*Exercise aim*
Print all of the records. Exclude the images.

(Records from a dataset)
§

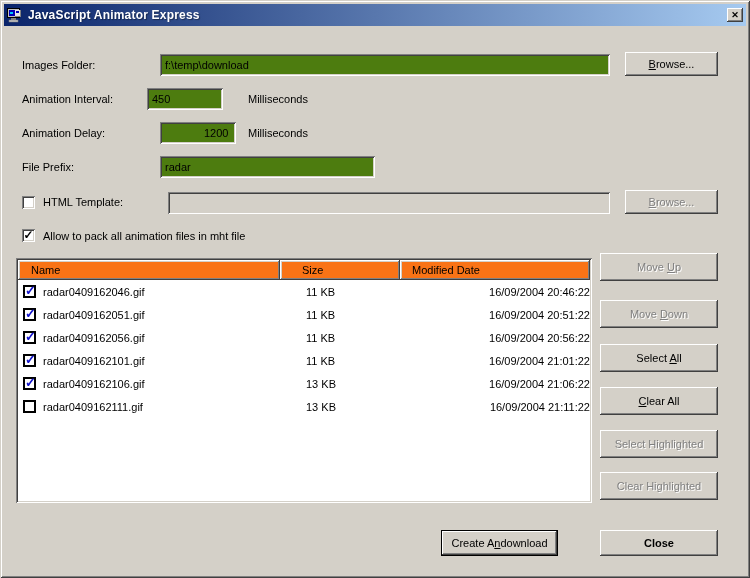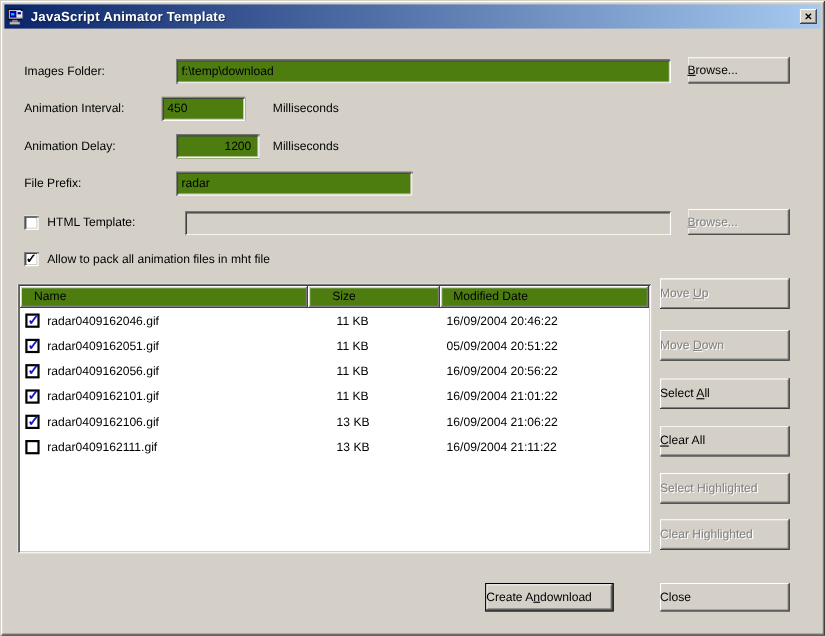--- a/index.html
+++ b/index.html
@@ -94,7 +94,7 @@
       <rect x="4" y="11" width="5" height="2" fill="#808080"></rect>
       <rect x="2" y="13" width="9" height="2" fill="#c0c0c0" stroke="#808080" stroke-width="0.5"></rect>
     </svg>
-    <span class="title">JavaScript Animator Template</span>
+    <span class="title">JavaScript Animator Express</span>
     <span class="caption-btn">✕</span>
   </div>
 

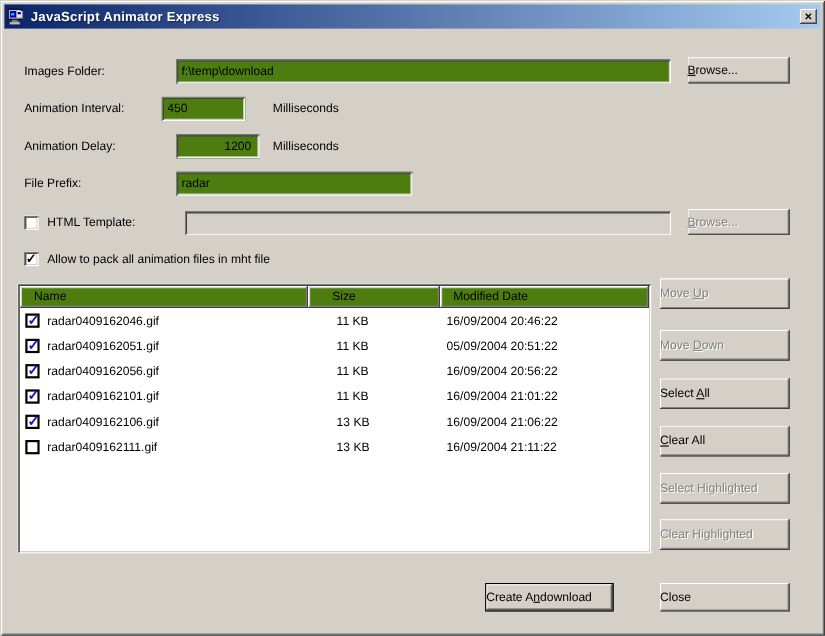--- a/index.html
+++ b/index.html
@@ -28,7 +28,7 @@
   .btn {
     position:absolute; background:#d4d0c8;
     box-shadow: inset -1px -1px #404040, inset 1px 1px #fff, inset -2px -2px #808080, inset 2px 2px #d4d0c8;
-    display:flex; align-items:center; justify-content:flex-start;
+    display:flex; align-items:center; justify-content:center;
     font-size:11px; color:#000; cursor:default; white-space:nowrap;
   }
   .btn.default { border:1px solid #000; }

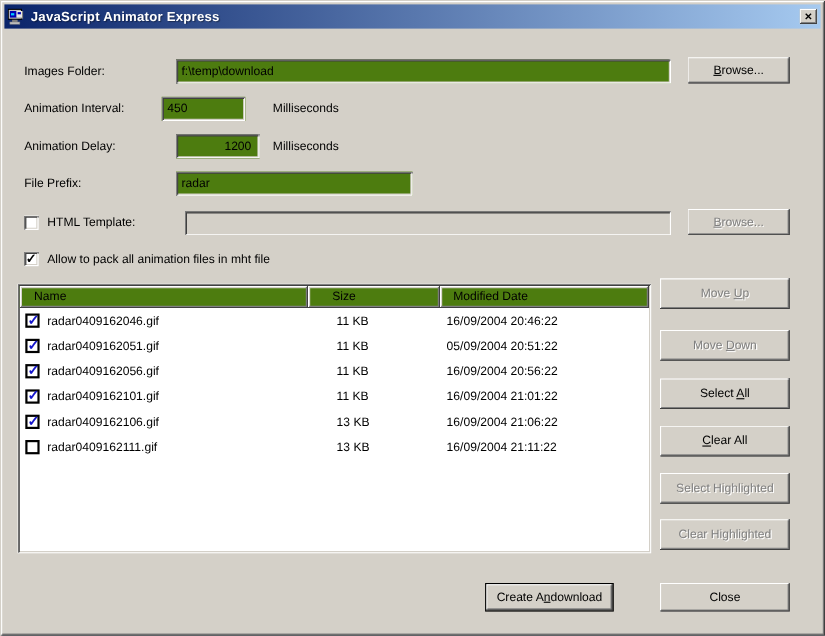--- a/index.html
+++ b/index.html
@@ -56,7 +56,7 @@
   }
   #lheader { display:grid; grid-template-columns:262px 120px 1fr; height:20px; }
   #lheader .hcell {
-    background:#4d7c0f; display:flex; align-items:center;
+    background:#f97316; display:flex; align-items:center;
     box-shadow: inset -1px -1px #404040, inset 1px 1px #fff, inset -2px -2px #808080, inset 2px 2px #d4d0c8;
     padding-left:13px; cursor:default;
   }

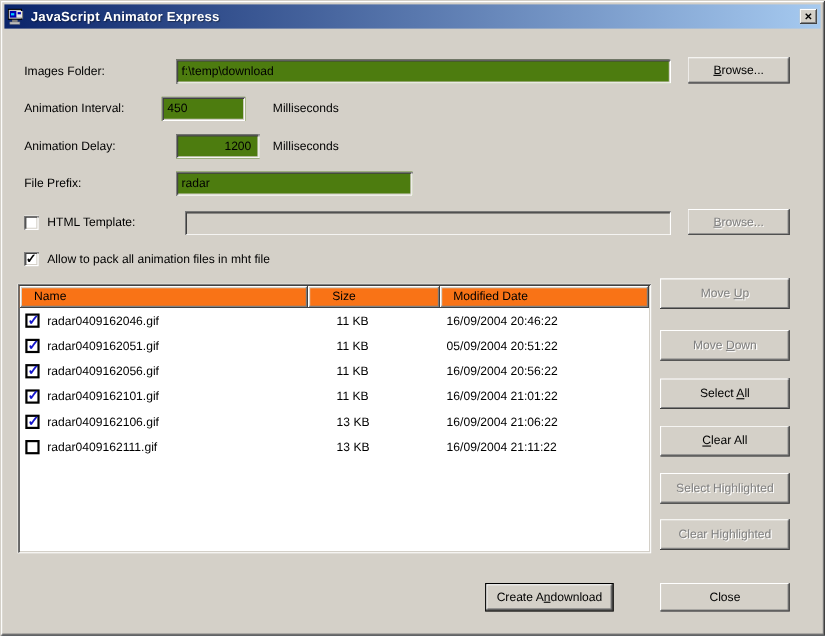--- a/index.html
+++ b/index.html
@@ -73,7 +73,7 @@
     font-size:13px; font-weight:bold; color:#1414cc;
   }
   .lrow .sizecell { padding-left:26px; }
-  .lrow .datecell { padding-left:6px; }
+  .lrow .datecell { padding-left:6px;text-align:right; }
   
   .sidebtn { left:600px; width:118px; height:28px; }
 </style>

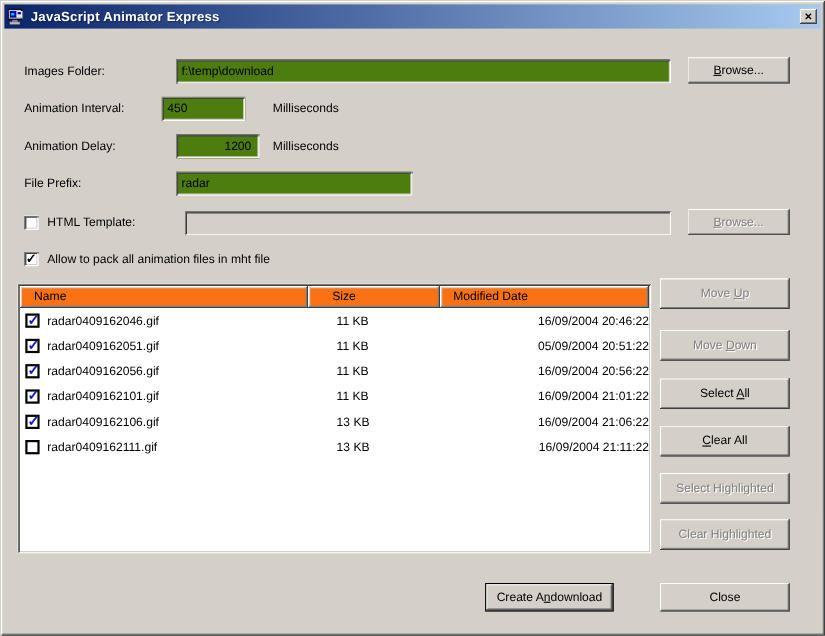--- a/index.html
+++ b/index.html
@@ -146,7 +146,7 @@
           <span>radar0409162051.gif</span>
         </span>
       <span class="sizecell">11 KB</span>
-      <span class="datecell">05/09/2004 20:51:22</span>
+      <span class="datecell">16/09/2004 20:51:22</span>
     </div>
     <div class="lrow">
       <span class="namecell">

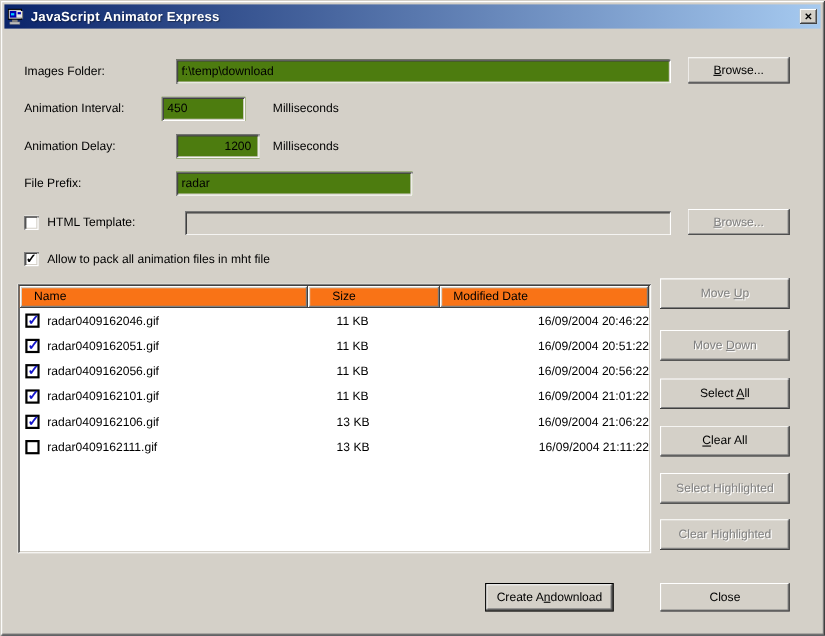--- a/index.html
+++ b/index.html
@@ -200,7 +200,7 @@
   <div class="btn default" style="left:441px; top:530px; width:117px; height:26px;">
     <span><span>Create A</span><span class="mn">n</span><span>download</span></span>
   </div>
-  <div class="btn" style="left:600px; top:530px; width:118px; height:26px;">Close</div>
+  <div class="btn" style="left:600px; top:530px; width:118px; height:26px;font-weight:bold;">Close</div>
 
 </div>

§

*Task result*
--- a/index.html
+++ b/index.html
@@ -94,7 +94,7 @@
       <rect x="4" y="11" width="5" height="2" fill="#808080"></rect>
       <rect x="2" y="13" width="9" height="2" fill="#c0c0c0" stroke="#808080" stroke-width="0.5"></rect>
     </svg>
-    <span class="title">JavaScript Animator Template</span>
+    <span class="title">JavaScript Animator Express</span>
     <span class="caption-btn">✕</span>
   </div>
 

--- a/index.html
+++ b/index.html
@@ -28,7 +28,7 @@
   .btn {
     position:absolute; background:#d4d0c8;
     box-shadow: inset -1px -1px #404040, inset 1px 1px #fff, inset -2px -2px #808080, inset 2px 2px #d4d0c8;
-    display:flex; align-items:center; justify-content:flex-start;
+    display:flex; align-items:center; justify-content:center;
     font-size:11px; color:#000; cursor:default; white-space:nowrap;
   }
   .btn.default { border:1px solid #000; }

--- a/index.html
+++ b/index.html
@@ -56,7 +56,7 @@
   }
   #lheader { display:grid; grid-template-columns:262px 120px 1fr; height:20px; }
   #lheader .hcell {
-    background:#4d7c0f; display:flex; align-items:center;
+    background:#f97316; display:flex; align-items:center;
     box-shadow: inset -1px -1px #404040, inset 1px 1px #fff, inset -2px -2px #808080, inset 2px 2px #d4d0c8;
     padding-left:13px; cursor:default;
   }

--- a/index.html
+++ b/index.html
@@ -73,7 +73,7 @@
     font-size:13px; font-weight:bold; color:#1414cc;
   }
   .lrow .sizecell { padding-left:26px; }
-  .lrow .datecell { padding-left:6px; }
+  .lrow .datecell { padding-left:6px;text-align:right; }
   
   .sidebtn { left:600px; width:118px; height:28px; }
 </style>

--- a/index.html
+++ b/index.html
@@ -146,7 +146,7 @@
           <span>radar0409162051.gif</span>
         </span>
       <span class="sizecell">11 KB</span>
-      <span class="datecell">05/09/2004 20:51:22</span>
+      <span class="datecell">16/09/2004 20:51:22</span>
     </div>
     <div class="lrow">
       <span class="namecell">

--- a/index.html
+++ b/index.html
@@ -200,7 +200,7 @@
   <div class="btn default" style="left:441px; top:530px; width:117px; height:26px;">
     <span><span>Create A</span><span class="mn">n</span><span>download</span></span>
   </div>
-  <div class="btn" style="left:600px; top:530px; width:118px; height:26px;">Close</div>
+  <div class="btn" style="left:600px; top:530px; width:118px; height:26px;font-weight:bold;">Close</div>
 
 </div>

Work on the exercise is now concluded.